I am worried that I won't like how the claim gets settled. Anyway, I am prepared to be dissappointed.

If I get a used ob I know the old Johnsons and Evinrude are built like a tank and run well! I may go that route. Any leads on a good used outboard would be greatly appreciated!!

Also, I'm intrigued by the newer four strokes. I may buy a new 4 stroke ob. Is there a best brand? Is there a brand or model to avoid? I'm going to stick with 9.9 HP so I can fish those lakes that restrict the hp. Any insight is greatly appreciated!!


----------



## ApeShip (Apr 17, 2006)

Gotta ask, how hard was the hit? Is your transom damaged? Need to think about that.


----------



## ducknut141 (Apr 26, 2017)

yep take Vaseline with you. If it's anything like I went through when I got rear-ended and my outboard was hanging from the cables. The keel was sitting on top of the winch tower which was destroyed also. I got less than half of what It took to repair/replace everything and I had to do everything except put the new engine on. The kicker was trashed and they did want to hear it.


----------



## Steelheader88 (Aug 14, 2008)

The old johnson/evinrude 9.9s are pretty much bulletproof excepr for the late model 4 strokes. the newer motors are all nice, I think tohatsu and suzuki offer EFI even at 9.9 size. 4 stroke are very quiet. cant go wrong either way, plenty of old 9.9s johnnyrudes for sale, 7-1000 bucks.


----------



## baitguy (Dec 17, 2013)

allwaysfishin has a 9.9 Honda for sale in OGF classifieds


----------



## Shad Rap (Nov 10, 2010)

baitguy said:


> allwaysfishin has a 9.9 Honda for sale in OGF classifieds


That's sold.


----------



## s.a.m (Feb 22, 2016)

Suzuki gets my vote, and yes check your transom and bracing look at your corner caps and get someone else to look it over also they might see something else.


----------



## crittergitter (Jun 9, 2005)

ApeShip said:


> Gotta ask, how hard was the hit? Is your transom damaged? Need to think about that.

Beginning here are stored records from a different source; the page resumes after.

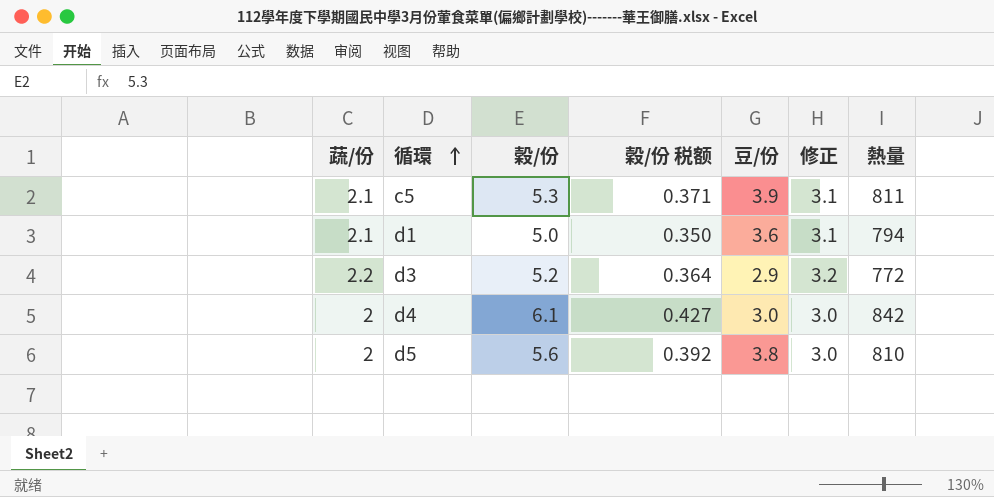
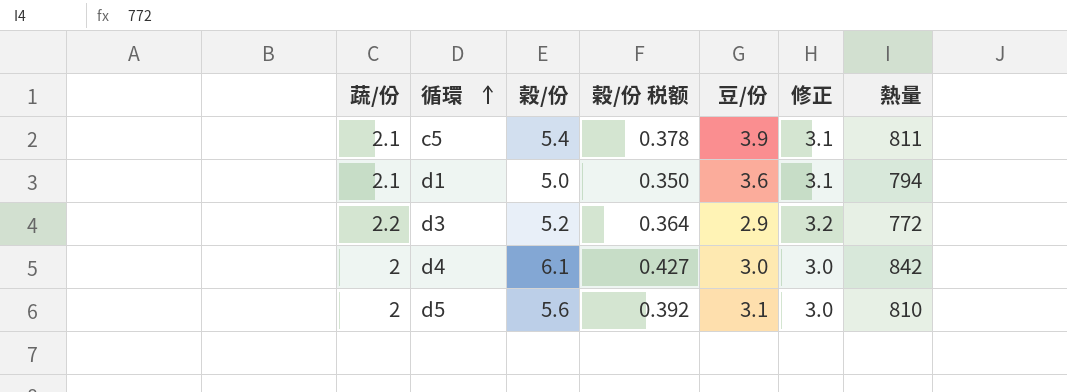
c5 | 穀/份: 5.3 -> 5.4
c5 | 穀/份 税额: 0.371 -> 0.378
d5 | 豆/份: 3.8 -> 3.1

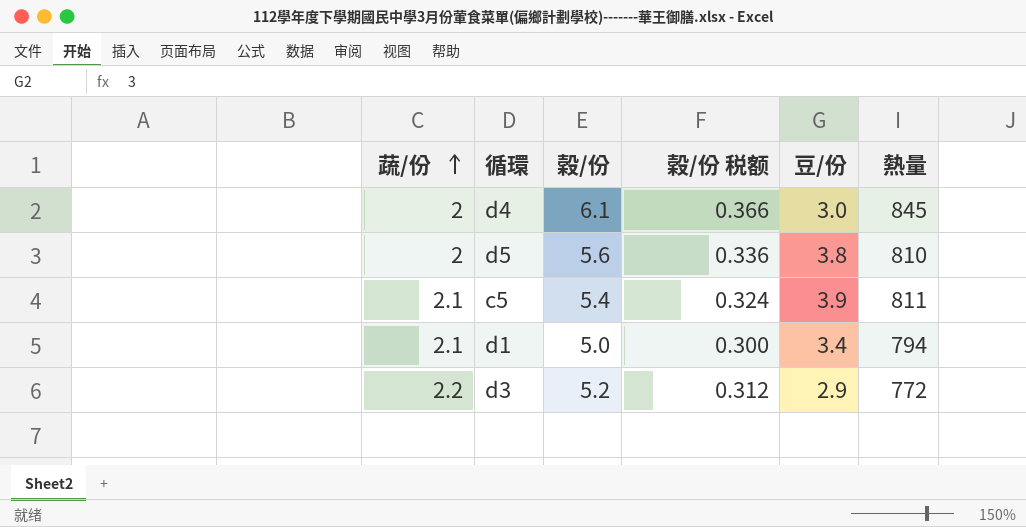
row order: 循環 ascending -> 蔬/份 ascending
column 修正 | formula: [蔬/份] + 1 -> none
column 穀/份 税额 | formula: [穀/份] * 0.07 -> [穀/份] * 0.06
d4 | 熱量: 842 -> 845
d5 | 豆/份: 3.1 -> 3.8
d1 | 豆/份: 3.6 -> 3.4

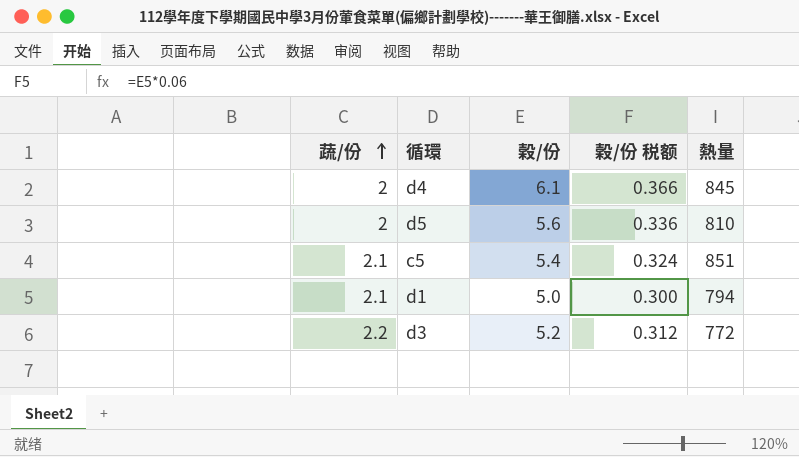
column 豆/份 | position: 5 -> none
c5 | 熱量: 811 -> 851

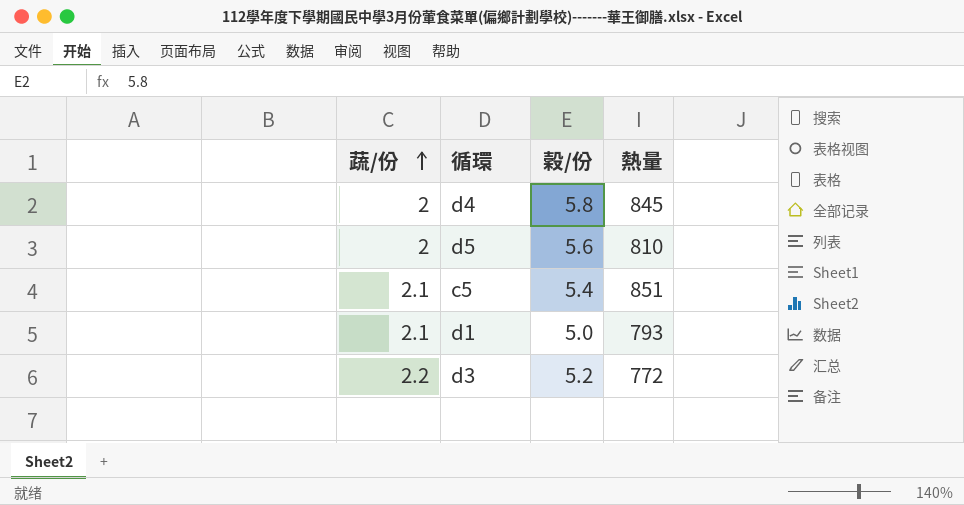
column 穀/份 税额 | formula: [穀/份] * 0.06 -> none
d4 | 穀/份: 6.1 -> 5.8
d1 | 熱量: 794 -> 793

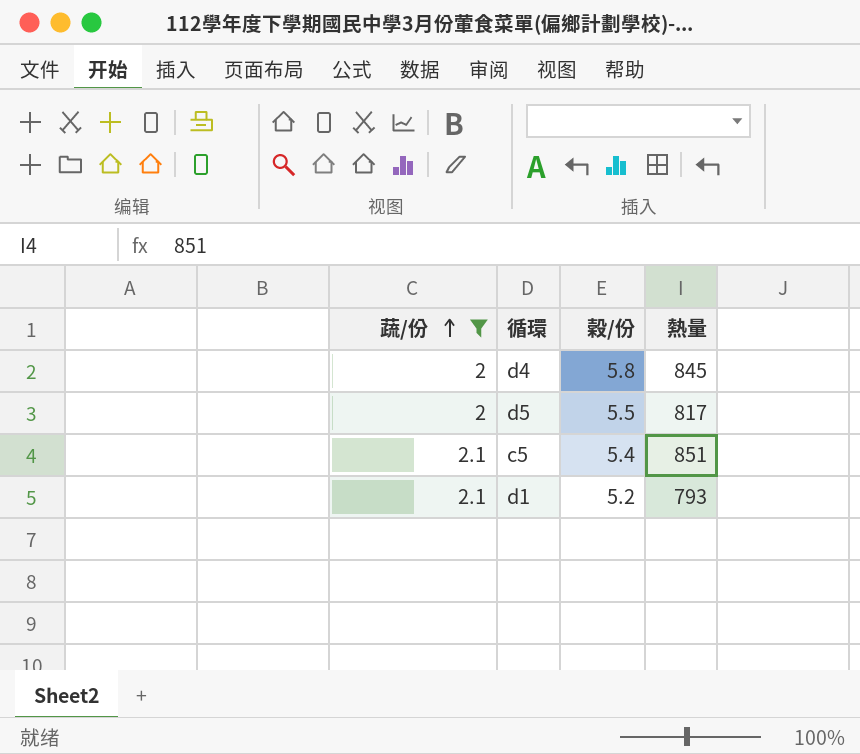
filter: none -> 蔬/份 != 2.2
d5 | 穀/份: 5.6 -> 5.5
d5 | 熱量: 810 -> 817
d1 | 穀/份: 5.0 -> 5.2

That's a good point of concern. I have examined the transom thoroughly, and it seems okay. There are very scant indentations where the motor clamps on, but overall there are no signs of warping or anything like that. The bottom of the outboard collided with a lower arm of the trailer. The boat itself shows pretty much no damage. Trailer has minimal stuff, and I'll need to replace my ball hitch, but that's not very expensive.


----------



## ApeShip (Apr 17, 2006)

Replace your hitch? Yeah that was a hit.

As stated above, you should really get a pro to look at that all the stuff will be covered by insurance. How’s your neck?


----------



## ironman172 (Apr 12, 2009)

Sorry to read this, can't go wrong with a Honda, I'm pleased with the 9.9 evinrude 
Any more with the phones and the way some drive, not surprised it doesn't happen more often


----------



## crittergitter (Jun 9, 2005)

It's a class II hitch. Probably helped prevent damage to boat or more damage to trailer than what there is. I'm fine! lol 

I finally found some online reviews of some of the newer 4 strokes. Seems kind of scary, but I guess most people don't do a review when everything is going great. lol


----------



## Specwar (Sep 22, 2014)

I bought a new 9.9 four stroke when they first appeared and absolutely hated that under powered SOB. Now, I have a friend that has one and if I ever buy another new motor, that’s what it will be. Quiet, runs flawlessly, and is not under powered.
Sorry about your accident.


----------



## ducknut141 (Apr 26, 2017)

Check your consoles too if you have them. Both of mine got knocked lose. The hull was almost 2 inches wider at the beam.


----------



## Dovans (Nov 15, 2011)

check the frame on the tow vehicle.. Someone backended me years ago. Not very hard, but, when I went to get some work done on the vehicle sometime later the mechanic wanted to know what happened to that bent my frame.


----------



## bountyhunter (Apr 28, 2004)

insist the insurer has the whole thing surveyed, I did ,they found the hitch twisted I,d have never seen . and the transom bow,ed.


----------



## fireline (Jun 14, 2007)

I have a Johnson 9.9 2 stroke I am going to be selling, located in North Canton, PM if your interested.


----------



## SemperFi (Mar 10, 2014)

Suzuki Outboards are great motors. I had one but couldn't fined a dealer to work on them. Hubbert's is only one around, if you live on far eastside of Cleveland your out of luck. I went with a Honda and you can't beat it. Yamaha would be my next choice, could be a waiting for a awhile on the list.


----------



## crittergitter (Jun 9, 2005)

I've been reviewing a lot of information online. If I go the new route those Suzuki 4 strokes look amazing! I'll send you a PM Fireline. Thanks!


----------



## creekcrawler (Oct 5, 2004)

Semper Fi - If I remember right, Dowd Automotive in Maple Hts., works on Suziki's.


----------



## SemperFi (Mar 10, 2014)

creekcrawler said:


> Semper Fi - If I remember right, Dowd Automotive in Maple Hts., works on Suziki's.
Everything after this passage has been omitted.